### Description of the task
Reproduce, without any change, the span of lines from the opening of the records below to the line containing "(386, 676) none -> [138,795,158,811] ☑", inclusive.

Change listing data
--- --- ---

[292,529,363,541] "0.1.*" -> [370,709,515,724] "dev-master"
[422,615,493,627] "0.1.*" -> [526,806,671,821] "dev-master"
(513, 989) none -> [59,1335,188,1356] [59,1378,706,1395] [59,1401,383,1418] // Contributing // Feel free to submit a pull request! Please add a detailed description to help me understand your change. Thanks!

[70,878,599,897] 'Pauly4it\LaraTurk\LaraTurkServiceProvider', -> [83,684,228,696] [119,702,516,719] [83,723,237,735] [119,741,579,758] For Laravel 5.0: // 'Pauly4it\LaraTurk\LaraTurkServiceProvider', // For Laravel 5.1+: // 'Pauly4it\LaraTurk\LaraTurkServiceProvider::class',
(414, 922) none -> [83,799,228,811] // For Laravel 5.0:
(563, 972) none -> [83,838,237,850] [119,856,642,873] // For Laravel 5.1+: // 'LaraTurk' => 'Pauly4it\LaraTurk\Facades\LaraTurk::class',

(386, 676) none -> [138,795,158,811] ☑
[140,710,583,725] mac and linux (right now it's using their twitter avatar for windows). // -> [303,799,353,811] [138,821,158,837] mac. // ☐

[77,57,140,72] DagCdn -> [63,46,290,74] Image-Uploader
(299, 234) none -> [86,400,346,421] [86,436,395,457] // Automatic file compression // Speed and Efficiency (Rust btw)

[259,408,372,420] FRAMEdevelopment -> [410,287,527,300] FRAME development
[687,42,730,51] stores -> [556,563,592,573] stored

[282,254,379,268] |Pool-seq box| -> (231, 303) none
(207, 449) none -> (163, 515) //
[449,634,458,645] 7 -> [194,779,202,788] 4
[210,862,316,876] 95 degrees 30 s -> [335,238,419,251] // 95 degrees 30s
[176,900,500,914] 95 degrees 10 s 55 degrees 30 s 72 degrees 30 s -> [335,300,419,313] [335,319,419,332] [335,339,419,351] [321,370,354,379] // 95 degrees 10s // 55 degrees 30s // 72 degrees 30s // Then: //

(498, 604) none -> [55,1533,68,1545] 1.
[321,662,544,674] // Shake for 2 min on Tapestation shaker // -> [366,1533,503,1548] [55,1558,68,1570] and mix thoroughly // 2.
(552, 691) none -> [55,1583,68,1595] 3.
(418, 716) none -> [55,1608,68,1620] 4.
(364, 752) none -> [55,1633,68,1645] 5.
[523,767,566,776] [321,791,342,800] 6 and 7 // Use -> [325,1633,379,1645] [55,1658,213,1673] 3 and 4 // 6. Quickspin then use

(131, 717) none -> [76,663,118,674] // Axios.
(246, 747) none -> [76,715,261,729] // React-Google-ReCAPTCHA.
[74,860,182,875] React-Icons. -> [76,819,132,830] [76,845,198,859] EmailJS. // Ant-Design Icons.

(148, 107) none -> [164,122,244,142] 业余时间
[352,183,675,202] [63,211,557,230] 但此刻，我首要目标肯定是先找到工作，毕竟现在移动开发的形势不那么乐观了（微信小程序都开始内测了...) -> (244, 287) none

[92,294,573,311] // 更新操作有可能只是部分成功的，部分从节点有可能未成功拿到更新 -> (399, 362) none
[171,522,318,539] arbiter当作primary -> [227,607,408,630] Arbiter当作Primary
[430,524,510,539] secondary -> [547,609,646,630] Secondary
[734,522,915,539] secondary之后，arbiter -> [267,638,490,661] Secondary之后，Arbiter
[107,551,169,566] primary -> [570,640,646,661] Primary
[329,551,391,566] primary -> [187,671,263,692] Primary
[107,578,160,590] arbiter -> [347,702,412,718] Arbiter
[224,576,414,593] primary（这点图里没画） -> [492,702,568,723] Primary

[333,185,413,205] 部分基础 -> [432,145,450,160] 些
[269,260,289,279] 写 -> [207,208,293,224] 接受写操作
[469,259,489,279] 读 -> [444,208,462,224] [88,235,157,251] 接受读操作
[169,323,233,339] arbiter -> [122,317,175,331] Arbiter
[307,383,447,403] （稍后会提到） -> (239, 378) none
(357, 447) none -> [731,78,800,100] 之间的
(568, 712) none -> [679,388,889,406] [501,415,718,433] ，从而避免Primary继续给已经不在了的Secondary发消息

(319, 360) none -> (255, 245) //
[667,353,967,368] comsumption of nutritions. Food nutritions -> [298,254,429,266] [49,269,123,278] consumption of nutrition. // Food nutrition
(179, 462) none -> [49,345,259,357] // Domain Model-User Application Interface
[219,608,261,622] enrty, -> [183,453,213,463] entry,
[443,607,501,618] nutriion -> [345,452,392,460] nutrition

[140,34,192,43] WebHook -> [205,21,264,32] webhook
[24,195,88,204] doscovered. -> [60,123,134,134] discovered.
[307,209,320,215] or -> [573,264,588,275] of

--- --- ---

### Answer box
[292,529,363,541] "0.1.*" -> [370,709,515,724] "dev-master"
[422,615,493,627] "0.1.*" -> [526,806,671,821] "dev-master"
(513, 989) none -> [59,1335,188,1356] [59,1378,706,1395] [59,1401,383,1418] // Contributing // Feel free to submit a pull request! Please add a detailed description to help me understand your change. Thanks!

[70,878,599,897] 'Pauly4it\LaraTurk\LaraTurkServiceProvider', -> [83,684,228,696] [119,702,516,719] [83,723,237,735] [119,741,579,758] For Laravel 5.0: // 'Pauly4it\LaraTurk\LaraTurkServiceProvider', // For Laravel 5.1+: // 'Pauly4it\LaraTurk\LaraTurkServiceProvider::class',
(414, 922) none -> [83,799,228,811] // For Laravel 5.0:
(563, 972) none -> [83,838,237,850] [119,856,642,873] // For Laravel 5.1+: // 'LaraTurk' => 'Pauly4it\LaraTurk\Facades\LaraTurk::class',

(386, 676) none -> [138,795,158,811] ☑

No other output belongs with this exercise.